Reputation: 2086
I am connecting to a modem over a serial port and trying to figure out how to send an AT command, and add conditionals depending on the output. I can connect using screen
or minicom
to /dev/ttyAMA0 and send the AT
command and receive the response OK
, but when I use
echo -en "AT" >/dev/ttyAMA0 && cat /dev/ttyAMA0
I only see what I am echoing, not what the response is. I need to be able to send the AT
command, check to see if the output is OK, or ERROR, then based off that response, do something different. Why am I not getting any response from the serial device?

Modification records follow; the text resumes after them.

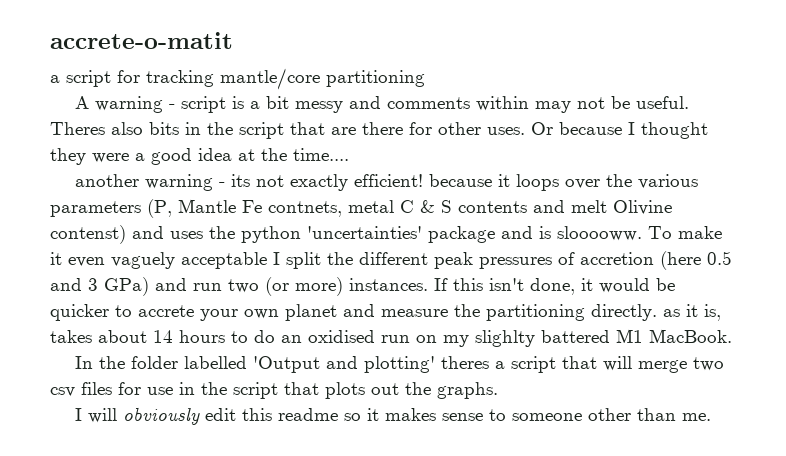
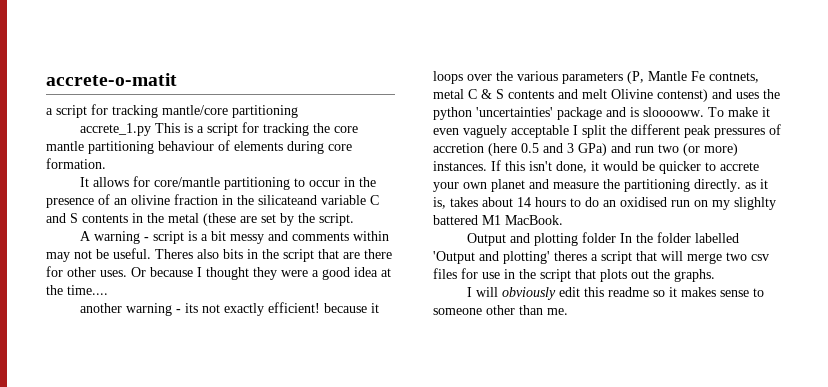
+ accrete_1.py This is a script for tracking the core mantle partitioning behaviour of elements during core formation.
+ It allows for core/mantle partitioning to occur in the presence of an olivine fraction in the silicateand variable C and S contents in the metal (these are set by the script.
- In the folder labelled 'Output and plotting' theres a script that will merge two csv files for use in the script that plots out the graphs.
+ Output and plotting folder In the folder labelled 'Output and plotting' theres a script that will merge two csv files for use in the script that plots out the graphs.

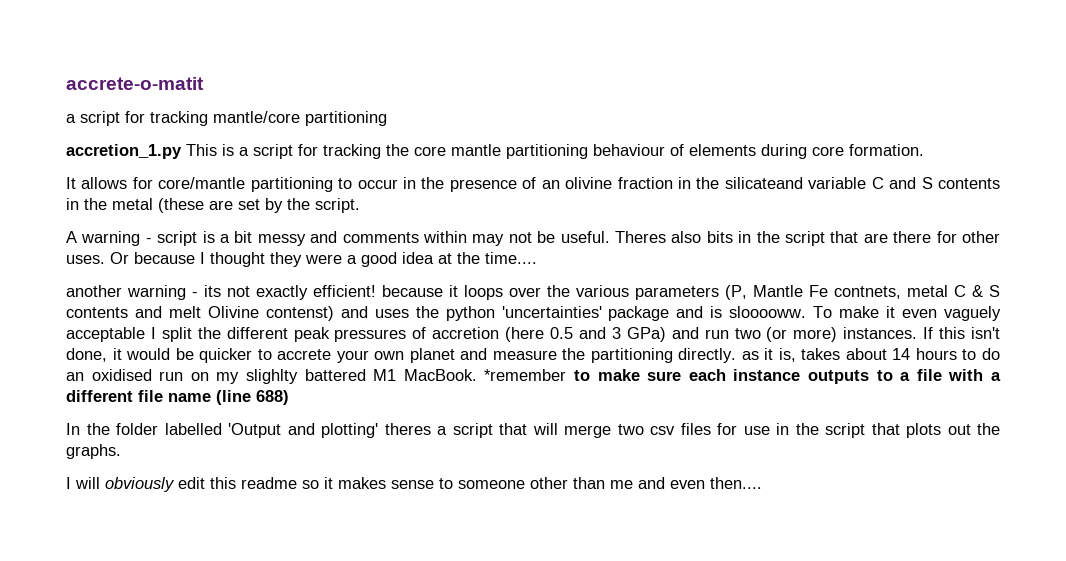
- accrete_1.py This is a script for tracking the core mantle partitioning behaviour of elements during core formation.
+ accretion_1.py This is a script for tracking the core mantle partitioning behaviour of elements during core formation.
- If this isn't done, it would be quicker to accrete your own planet and measure the partitioning directly. as it is, takes about 14 hours to do an oxidised run on my slighlty battered M1 MacBook.
- Output and plotting folder In the folder labelled 'Output and plotting' theres a script that will merge two csv files for use in the script that plots out the graphs.
+ If this isn't done, it would be quicker to accrete your own planet and measure the partitioning directly. as it is, takes about 14 hours to do an oxidised run on my slighlty battered M1 MacBook. *remember to make sure each instance outputs to a file with a different file name (line 688)
+ In the folder labelled 'Output and plotting' theres a script that will merge two csv files for use in the script that plots out the graphs.
- I will obviously edit this readme so it makes sense to someone other than me.
+ I will obviously edit this readme so it makes sense to someone other than me and even then....

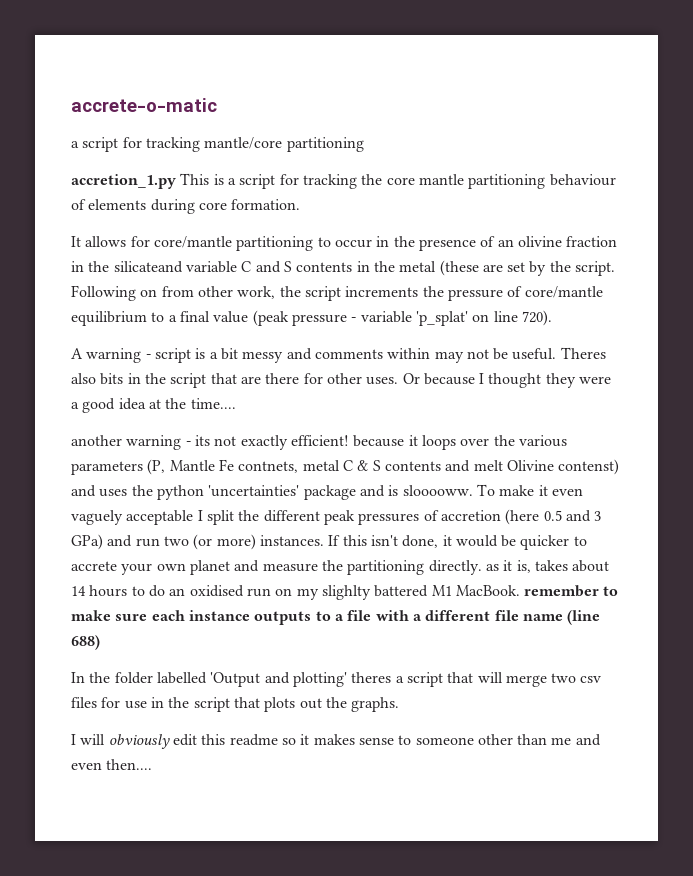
- accrete-o-matit
+ accrete-o-matic
+ Following on from other work, the script increments the pressure of core/mantle equilibrium to a final value (peak pressure - variable 'p_splat' on line 720).
- If this isn't done, it would be quicker to accrete your own planet and measure the partitioning directly. as it is, takes about 14 hours to do an oxidised run on my slighlty battered M1 MacBook. *remember to make sure each instance outputs to a file with a different file name (line 688)
+ If this isn't done, it would be quicker to accrete your own planet and measure the partitioning directly. as it is, takes about 14 hours to do an oxidised run on my slighlty battered M1 MacBook. remember to make sure each instance outputs to a file with a different file name (line 688)

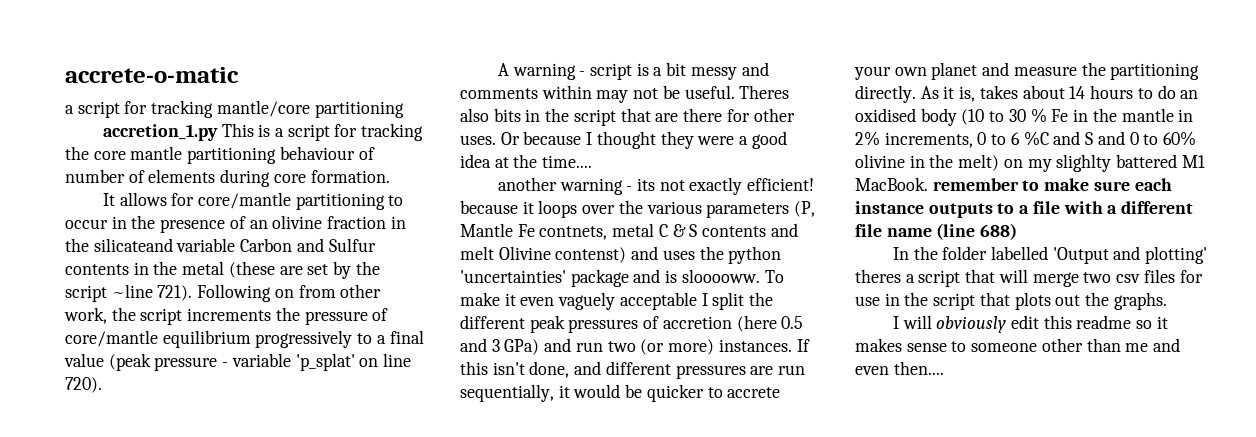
- accretion_1.py This is a script for tracking the core mantle partitioning behaviour of elements during core formation.
+ accretion_1.py This is a script for tracking the core mantle partitioning behaviour of number of elements during core formation.
- It allows for core/mantle partitioning to occur in the presence of an olivine fraction in the silicateand variable C and S contents in the metal (these are set by the script.
+ It allows for core/mantle partitioning to occur in the presence of an olivine fraction in the silicateand variable Carbon and Sulfur contents in the metal (these are set by the script ~line 721).
- Following on from other work, the script increments the pressure of core/mantle equilibrium to a final value (peak pressure - variable 'p_splat' on line 720).
+ Following on from other work, the script increments the pressure of core/mantle equilibrium progressively to a final value (peak pressure - variable 'p_splat' on line 720).
- If this isn't done, it would be quicker to accrete your own planet and measure the partitioning directly. as it is, takes about 14 hours to do an oxidised run on my slighlty battered M1 MacBook. remember to make sure each instance outputs to a file with a different file name (line 688)
+ If this isn't done, and different pressures are run sequentially, it would be quicker to accrete your own planet and measure the partitioning directly. As it is, takes about 14 hours to do an oxidised body (10 to 30 % Fe in the mantle in 2% increments, 0 to 6 %C and S and 0 to 60% olivine in the melt) on my slighlty battered M1 MacBook. remember to make sure each instance outputs to a file with a different file name (line 688)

I am trying to create a bash script that can connect to the modem and send a text message, but need to know if there are errors rather than just blasting things through assuming it is working. Is there a better way to accomplish this?
Upvotes: 1
Views: 2038
Reputation: 14786
Scripting a dialog through a terminal-like port is a complex enough problem that people have written special tools to do it; the classic is the Expect/Tcl library. I think Tcl is simple to learn, but there are Expect bindings for other scripting languages.
I found this script that uses Expect to communicate over a serial port.
Upvotes: 1
Reputation: 360
After echoing you cannot simply cat the device file. You need to start a listening loop:
while read -r str < /dev/ttyAMA0; do
# $str will contain a line of text returned from modem.